COP25, the Climate summit in Madrid, concluded in frustration as the major problems were kicked down the road writes Fr Sean McDonagh, SSC
Expectations for COP25 in Madrid where high for several reasons. The slogan for that COP was ‘Time for Action’. Furthermore, the recent report from the Intergovernmental Panel on Climate Change (IPCC) carried a bleak warning that, unless we rapidly reduce our greenhouse gas emissions, our lands, our seas and every creature, including humans will suffer greatly.
It was thought that the weekly climate-strikes by young people right around the world would have put pressure the delegates to agree to lower greenhouse gas emissions in line with what was demanded by science.
COP25 was scheduled to take place in Santiago in Chile. However, because of serious unrest and violence in Chile in October 2019, Sebastian Pinera, Chile’s president, announced that the country would not host COP25.
Given the importance of COP25, the acting Spanish government offered Madrid as an alternative to Santiago. The UN accepted the offer almost immediately even though there was less than a month to prepare for this very important meeting on climate change.
Still the president of COP25, Carolina Schmidt and chairpersons of the various committees were all Chilean. To add to the Chilean flavour of the meeting, the main meeting rooms were called after Chilean rivers and other landscape features.
At one of the meetings during COP25, Greta Thunberg denounced as hollow and deceptive the pledges of wealthy countries and businesses to curb climate change calling it “clever accounting and creative PR.”
She called on people to listen to what the science is now saying about how accelerating climate shocks will cause severe weather events and prolonged droughts and floods all over the world.
The European Union endorsed a new plan to seriously reduce greenhouse gas emissions and, at the same time, provide a just transition of €100 billion to help countries like Poland, the Czech Republic and Hungry to wean themselves off fossil fuels.
The goal of the plan is to make Europe climate neutral by 2050. European Commission president Ursula von der Leyen, told the press that the goal was to “reconcile our economy with the planet …to make it work for all our people.”
Unfortunately, on 13 December 2019, the paper put forward by the Chilean presidency was considered unacceptable because it lacked a call for all countries to enhance their ambitions and lower their greenhouse gas emissions.
According to the Paris Agreement in 2015 countries were to keep the global average temperature below 2 degrees Celsius.

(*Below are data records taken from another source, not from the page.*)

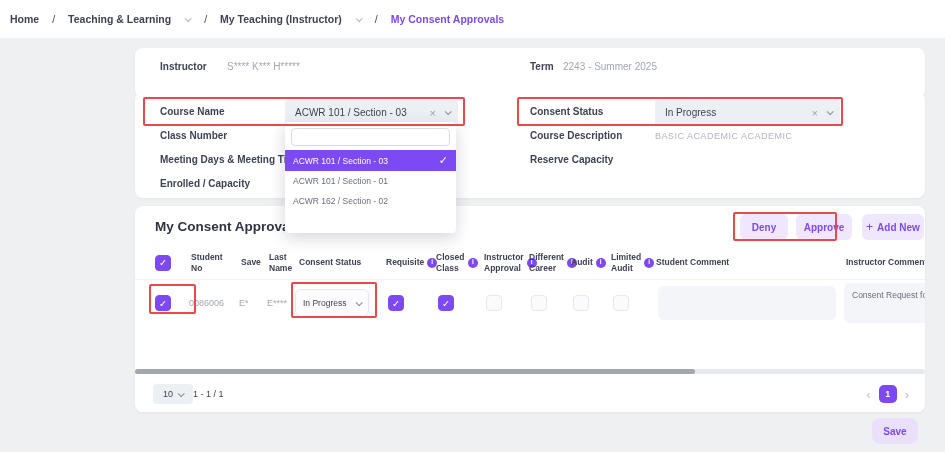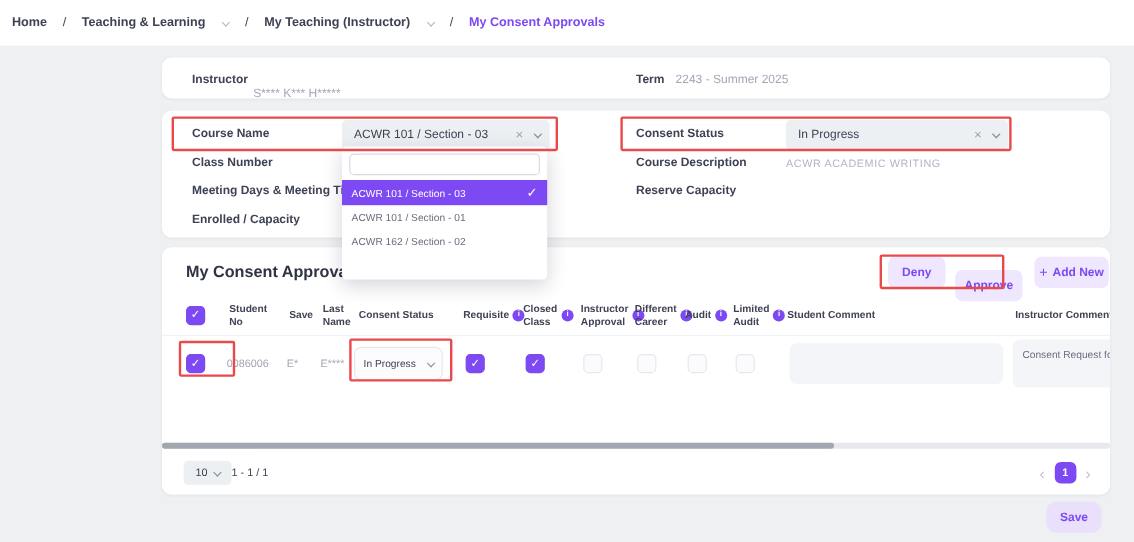--- a/index.html
+++ b/index.html
@@ -20,7 +20,7 @@
   .bc-chev{margin:0 1px;}
 
   .card{position:absolute;background:#fff;border-radius:8px;box-shadow:0 1px 3px rgba(40,40,60,.05);}
-  .card-info{left:135px;top:48px;width:790px;height:34px;}
+  .card-info{left:135px;top:48px;width:790px;height:50px;}
   .card-form{left:135px;top:92px;width:790px;height:106px;}
   .card-appr{left:135px;top:206px;width:790px;height:206px;overflow:hidden;}
 

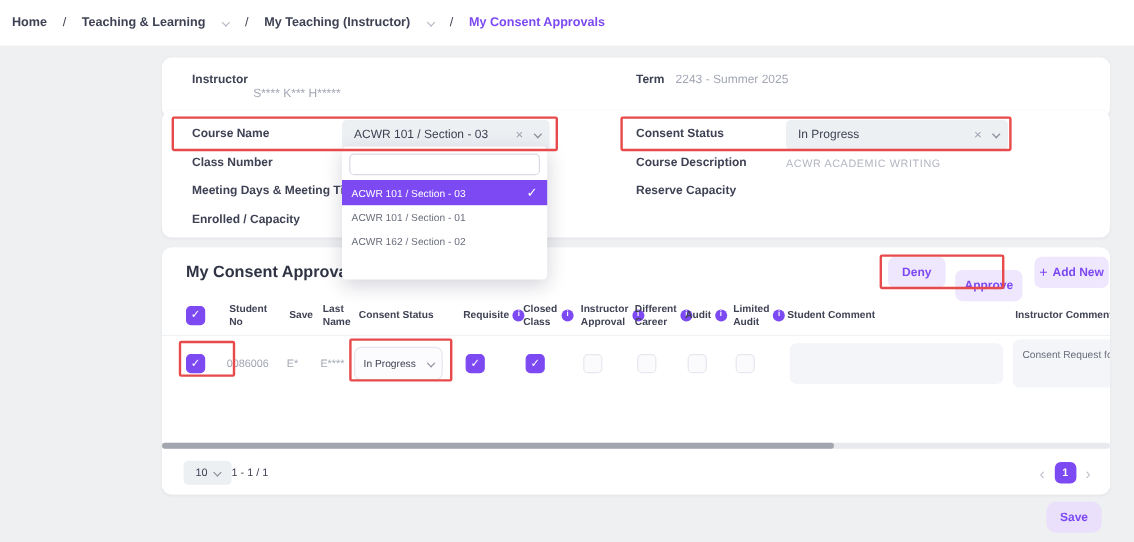--- a/index.html
+++ b/index.html
@@ -104,7 +104,7 @@
 
   <div class="card card-info">
     <span class="pos lbl" style="left:25px;top:13px;">Instructor</span>
-    <span class="pos val" style="left:76px;top:13px;margin-top:12px;">S**** K*** H*****</span>
+    <span class="pos val" style="left:92px;top:13px;">S**** K*** H*****</span>
     <span class="pos lbl" style="left:395px;top:13px;">Term</span>
     <span class="pos val" style="left:428px;top:13px;">2243 - Summer 2025</span>
   </div>

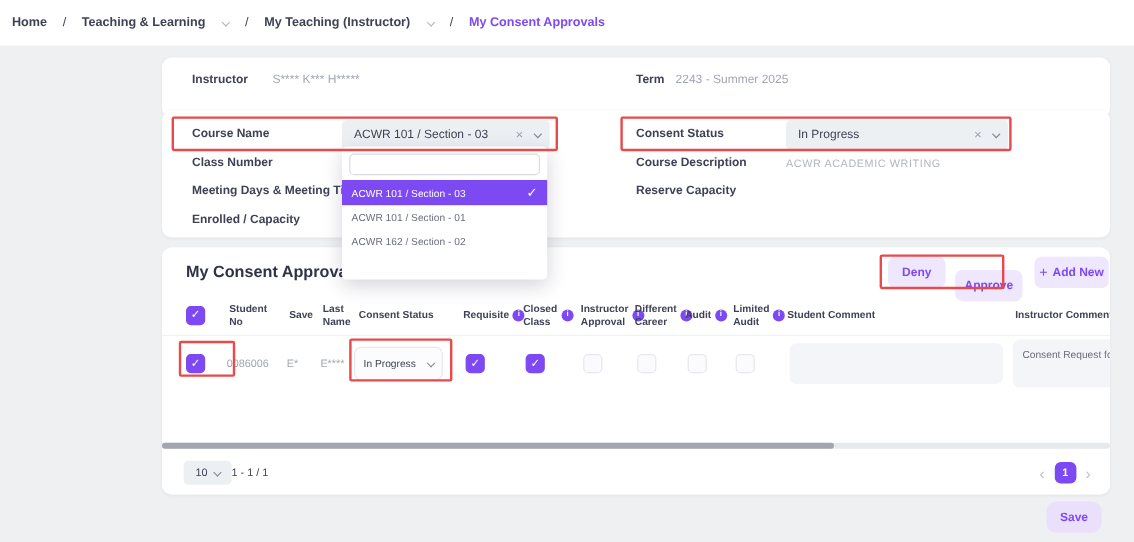--- a/index.html
+++ b/index.html
@@ -127,7 +127,7 @@
       <span class="chev sel-chev"></span>
     </div>
     <span class="pos lbl" style="left:395px;top:38px;">Course Description</span>
-    <span class="pos caps" style="left:520px;top:39px;">ACWR ACADEMIC WRITING</span>
+    <span class="pos caps" style="left:520px;top:39px;">BASIC ACADEMIC ACADEMIC</span>
     <span class="pos lbl" style="left:395px;top:62px;">Reserve Capacity</span>
   </div>
 

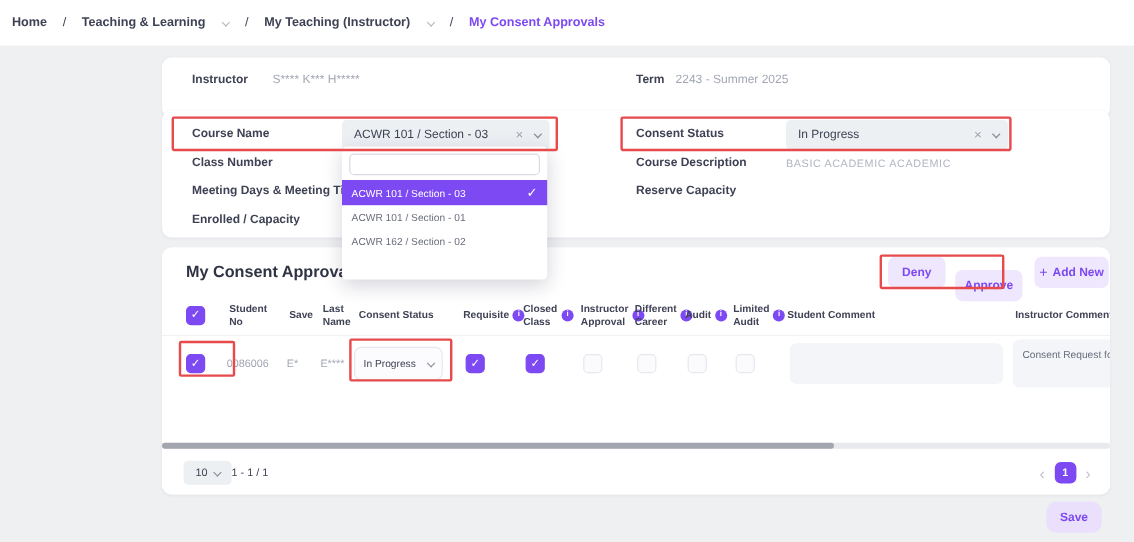--- a/index.html
+++ b/index.html
@@ -48,7 +48,7 @@
   .appr-title{position:absolute;left:20px;top:13px;font-size:13.5px;font-weight:800;color:#2f3343;}
   .btn{position:absolute;top:8px;height:26px;border-radius:6px;background:var(--accent-light);color:var(--accent);font-size:10px;font-weight:700;display:flex;align-items:center;justify-content:center;cursor:pointer;border:none;font-family:inherit;}
   .btn-deny{left:605px;width:48px;}
-  .btn-approve{left:661px;width:56px;margin-top:11px;}
+  .btn-approve{left:661px;width:56px;}
   .btn-add{left:727px;width:62px;gap:4px;}
   .plus{font-size:12px;font-weight:400;}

Since then, scientists have shifted the “safe” limits to 1.5 degrees Celsius.
Aiden Meyer from the Union of Concerned Scientists said that the polarisation which took place at the 2019 Madrid climate conference was unprecedented since climate negations began in 1991.
Tina Stege, the Marshall Islands climate envoy, with tears in her eyes said that “it appears we are going backwards on the issue of ambition when we should be calling for a quantum leap in the other direction.”
Ministers from countries which are calling for higher ambition targets, say that countries which are blocking a consensus such as the United States, Australia and Saudi Arabia should be challenged for their irresponsible and immoral behaviour.
The United States, the largest per-capita emitter of greenhouse gases, is leaving the UN Framework Convention on Climate Change in 2020.
It was accused of undermining the negotiations in Madrid. The US has continued to block the world’s efforts to help people whose lives have been adversely affected or even destroyed by climate change.
Another failure at COP25 is that, because of a lack of consensus among delegates, it was decided to kick many of the major decisions about finance and carbon markets down the road to COP26 which will meet in Glasgow in December 2020.
Will a Boris Johnson conservative, populist government be up to the task? If it isn’t, the consequences could be horrendous for all species and our planet.